Keep the wording of every entry intact in your copy, and omit the pictures.

(Entries taken from a collection)
%%
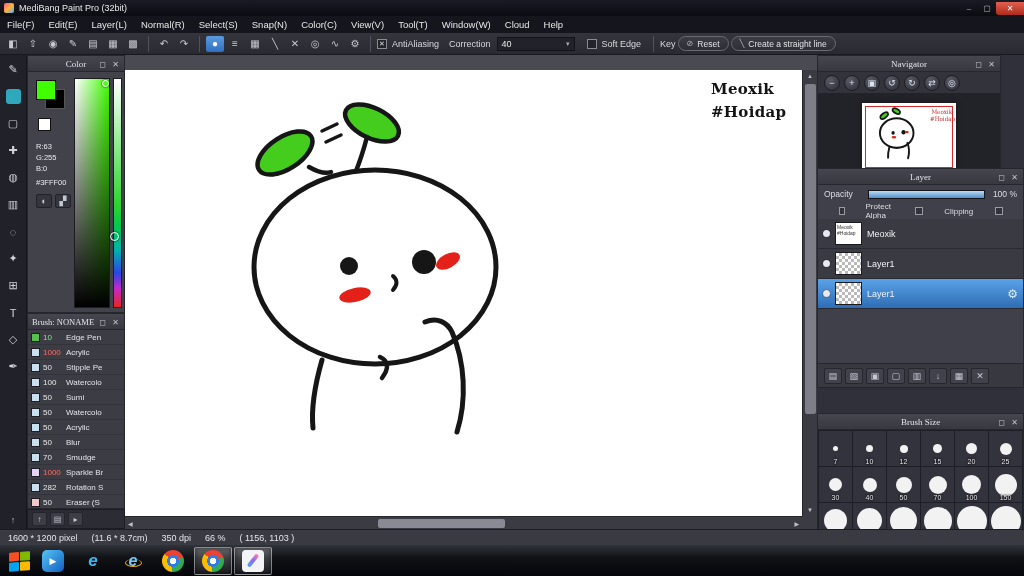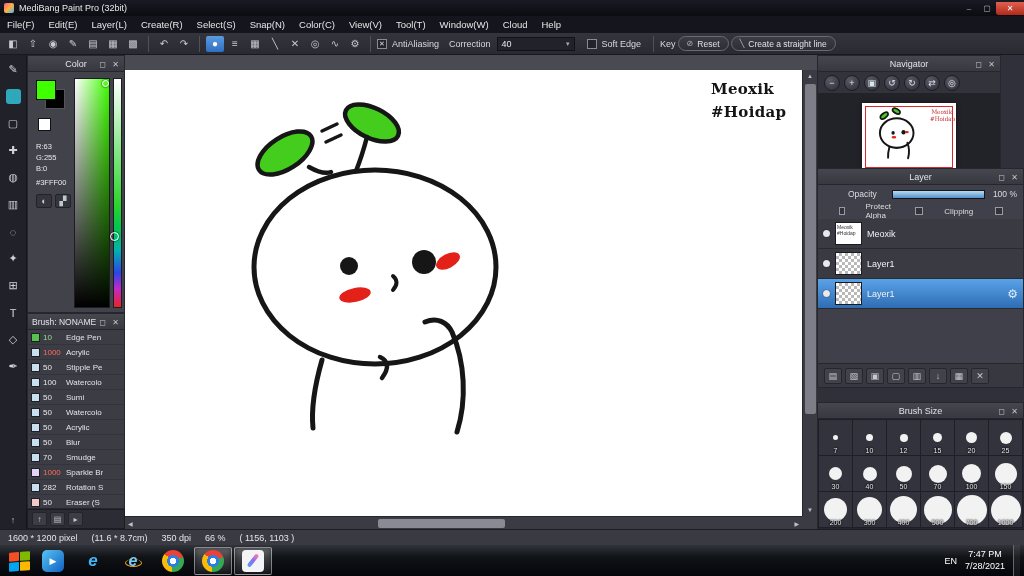--- a/index.html
+++ b/index.html
@@ -169,7 +169,7 @@
 <span class="menu-item">File(F)</span>
     <span class="menu-item">Edit(E)</span>
     <span class="menu-item">Layer(L)</span>
-    <span class="menu-item">Create(R)</span>
+    <span class="menu-item">Normal(R)</span>
     <span class="menu-item">Select(S)</span>
     <span class="menu-item">Snap(N)</span>
     <span class="menu-item">Color(C)</span>

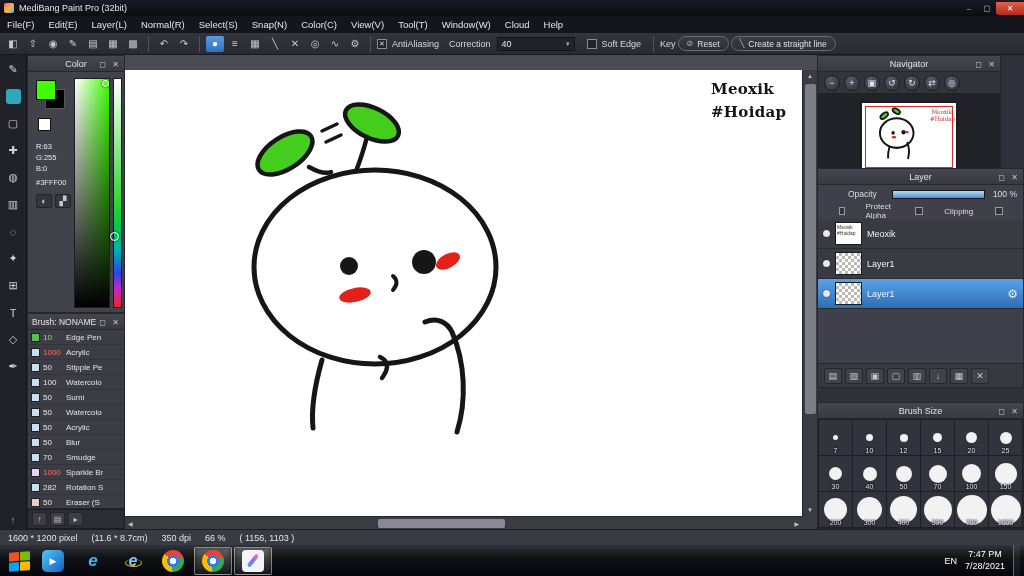--- a/index.html
+++ b/index.html
@@ -37,7 +37,7 @@
   #tool-strip-footer { margin-top:auto; margin-bottom:4px; font-size:9px; color:#bbb; }
 
   
-  .panel-header { height:16px; background:linear-gradient(#46464f,#383841); border-bottom:1px solid #26262e; display:flex; align-items:center; justify-content:center; font-size:9px; color:#e2e2e8; position:relative; flex:none; }
+  .panel-header { height:16px; background:linear-gradient(#46464f,#383841); border-bottom:1px solid #26262e; display:flex; align-items:center; justify-content:center; font-size:9px; color:#e2e2e8; position:relative; flex:none;font-family:Liberation Serif, serif; }
   .ph-btns { position:absolute; right:3px; top:0; height:16px; display:flex; align-items:center; gap:2px; }
   .ph-btn { font-size:8px; color:#c2c2ca; width:11px; text-align:center; }
 

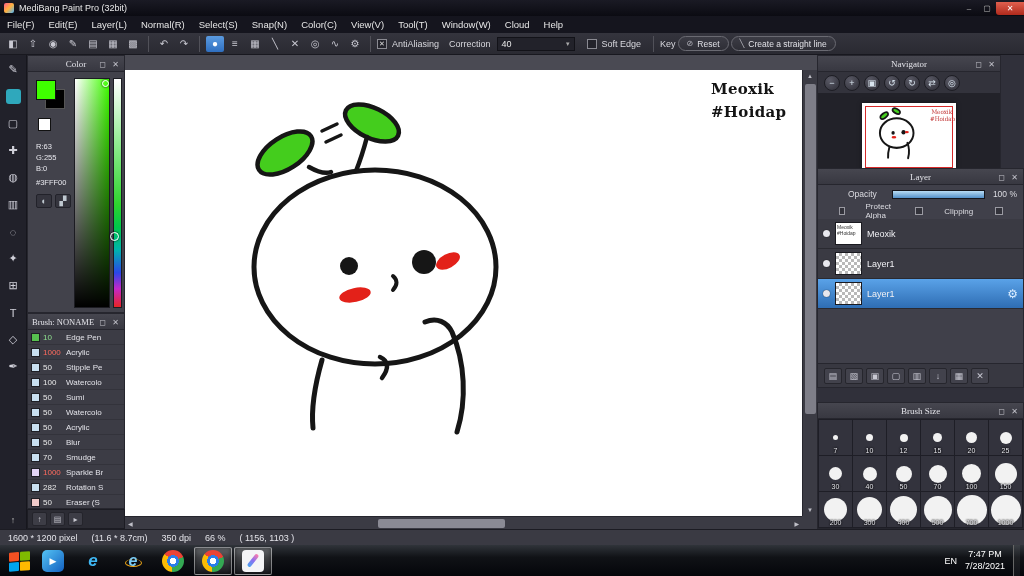--- a/index.html
+++ b/index.html
@@ -95,7 +95,7 @@
   #layer-panel { top:168px; left:817px; width:207px; height:220px; background:#40404a; border:1px solid #26262e; display:flex; flex-direction:column; }
   .lp-row { display:flex; align-items:center; padding:0 6px; font-size:8.5px; color:#dcdce2; }
   #opacity-row { height:18px; }
-  #opacity-row .lbl { width:44px;margin-left:24px; }
+  #opacity-row .lbl { width:44px; }
   #opacity-track { flex:1; height:9px; background:#1e1e26; border:1px solid #15151b; position:relative; }
   #opacity-fill { position:absolute; inset:0; background:linear-gradient(#b8dcf4,#5490c8); }
   #opacity-val { width:32px; text-align:right; }

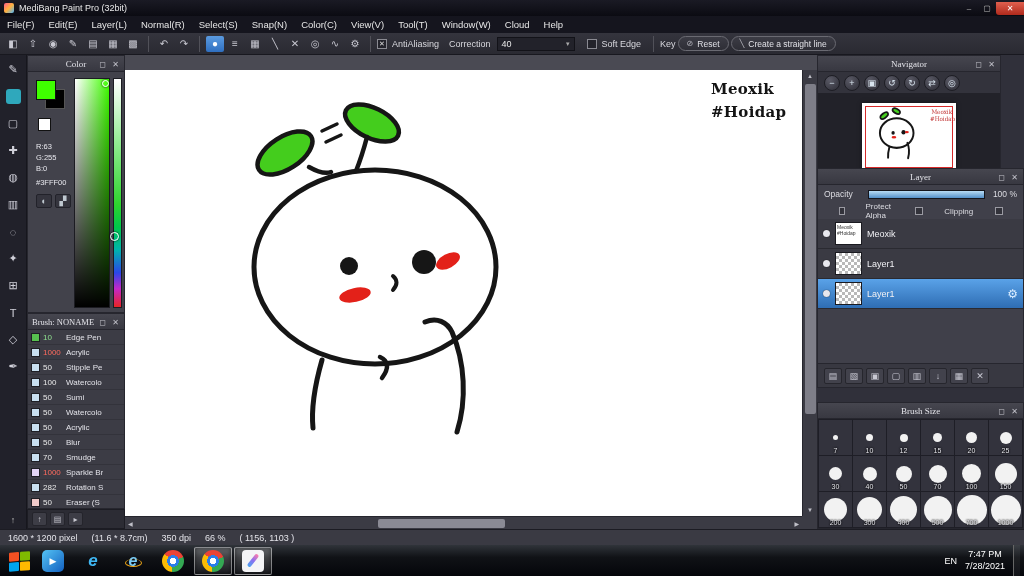--- a/index.html
+++ b/index.html
@@ -120,7 +120,7 @@
   .lf-btn { width:18px; height:16px; background:#42424c; border:1px solid #26262d; border-radius:2px; display:flex; align-items:center; justify-content:center; font-size:9px; color:#c8c8d2; }
 
   
-  #brushsize-panel { top:402px; left:817px; width:207px; height:127px; background:#30303a; border:1px solid #26262e; display:flex; flex-direction:column; }
+  #brushsize-panel { top:413px; left:817px; width:207px; height:127px; background:#30303a; border:1px solid #26262e; display:flex; flex-direction:column; }
   #bs-grid { flex:1; display:grid; grid-template-columns:repeat(6,1fr); grid-template-rows:repeat(3,1fr); gap:1px; background:#1e1e26; padding:1px; }
   .bs-cell { background:#33333d; position:relative; display:flex; align-items:center; justify-content:center; }
   .bs-cell .dot { background:#f2f2f2; border-radius:50%; display:block; }

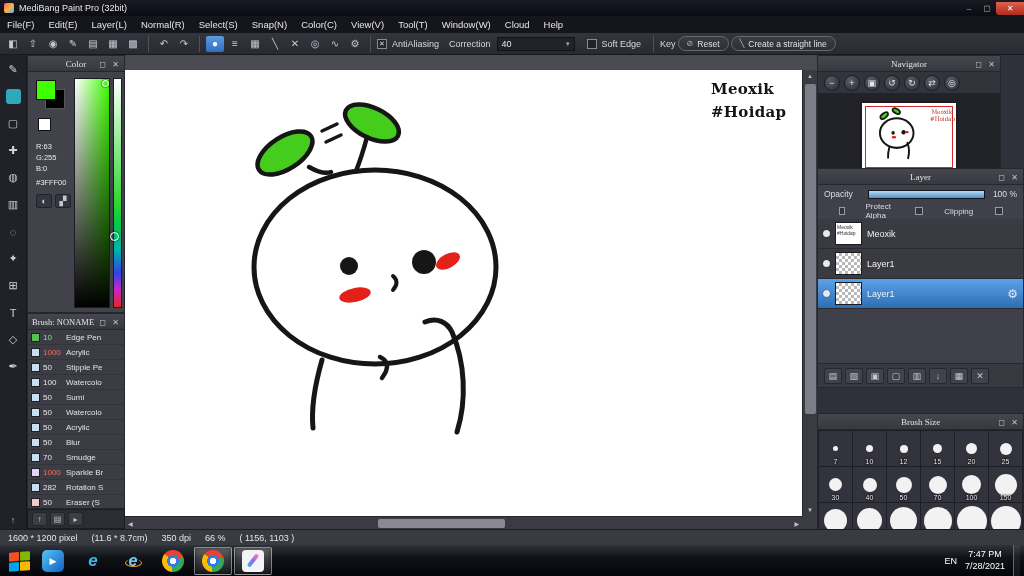--- a/index.html
+++ b/index.html
@@ -645,14 +645,6 @@
         <span class="tb-app"></span>
       </span>
     </span>
-  <div id="tray">
-    <span id="tray-lang">EN</span>
-    <span id="tray-clock">
-      <div>7:47 PM</div>
-      <div>7/28/2021</div>
-    </span>
-    <span id="show-desktop"></span>
-  </div>
 </div>
 
 </body></html>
%%
YOUR RESPONSE
--- a/index.html
+++ b/index.html
@@ -169,7 +169,7 @@
 <span class="menu-item">File(F)</span>
     <span class="menu-item">Edit(E)</span>
     <span class="menu-item">Layer(L)</span>
-    <span class="menu-item">Create(R)</span>
+    <span class="menu-item">Normal(R)</span>
     <span class="menu-item">Select(S)</span>
     <span class="menu-item">Snap(N)</span>
     <span class="menu-item">Color(C)</span>

--- a/index.html
+++ b/index.html
@@ -37,7 +37,7 @@
   #tool-strip-footer { margin-top:auto; margin-bottom:4px; font-size:9px; color:#bbb; }
 
   
-  .panel-header { height:16px; background:linear-gradient(#46464f,#383841); border-bottom:1px solid #26262e; display:flex; align-items:center; justify-content:center; font-size:9px; color:#e2e2e8; position:relative; flex:none; }
+  .panel-header { height:16px; background:linear-gradient(#46464f,#383841); border-bottom:1px solid #26262e; display:flex; align-items:center; justify-content:center; font-size:9px; color:#e2e2e8; position:relative; flex:none;font-family:Liberation Serif, serif; }
   .ph-btns { position:absolute; right:3px; top:0; height:16px; display:flex; align-items:center; gap:2px; }
   .ph-btn { font-size:8px; color:#c2c2ca; width:11px; text-align:center; }
 

--- a/index.html
+++ b/index.html
@@ -95,7 +95,7 @@
   #layer-panel { top:168px; left:817px; width:207px; height:220px; background:#40404a; border:1px solid #26262e; display:flex; flex-direction:column; }
   .lp-row { display:flex; align-items:center; padding:0 6px; font-size:8.5px; color:#dcdce2; }
   #opacity-row { height:18px; }
-  #opacity-row .lbl { width:44px;margin-left:24px; }
+  #opacity-row .lbl { width:44px; }
   #opacity-track { flex:1; height:9px; background:#1e1e26; border:1px solid #15151b; position:relative; }
   #opacity-fill { position:absolute; inset:0; background:linear-gradient(#b8dcf4,#5490c8); }
   #opacity-val { width:32px; text-align:right; }

--- a/index.html
+++ b/index.html
@@ -120,7 +120,7 @@
   .lf-btn { width:18px; height:16px; background:#42424c; border:1px solid #26262d; border-radius:2px; display:flex; align-items:center; justify-content:center; font-size:9px; color:#c8c8d2; }
 
   
-  #brushsize-panel { top:402px; left:817px; width:207px; height:127px; background:#30303a; border:1px solid #26262e; display:flex; flex-direction:column; }
+  #brushsize-panel { top:413px; left:817px; width:207px; height:127px; background:#30303a; border:1px solid #26262e; display:flex; flex-direction:column; }
   #bs-grid { flex:1; display:grid; grid-template-columns:repeat(6,1fr); grid-template-rows:repeat(3,1fr); gap:1px; background:#1e1e26; padding:1px; }
   .bs-cell { background:#33333d; position:relative; display:flex; align-items:center; justify-content:center; }
   .bs-cell .dot { background:#f2f2f2; border-radius:50%; display:block; }

--- a/index.html
+++ b/index.html
@@ -645,14 +645,6 @@
         <span class="tb-app"></span>
       </span>
     </span>
-  <div id="tray">
-    <span id="tray-lang">EN</span>
-    <span id="tray-clock">
-      <div>7:47 PM</div>
-      <div>7/28/2021</div>
-    </span>
-    <span id="show-desktop"></span>
-  </div>
 </div>
 
 </body></html>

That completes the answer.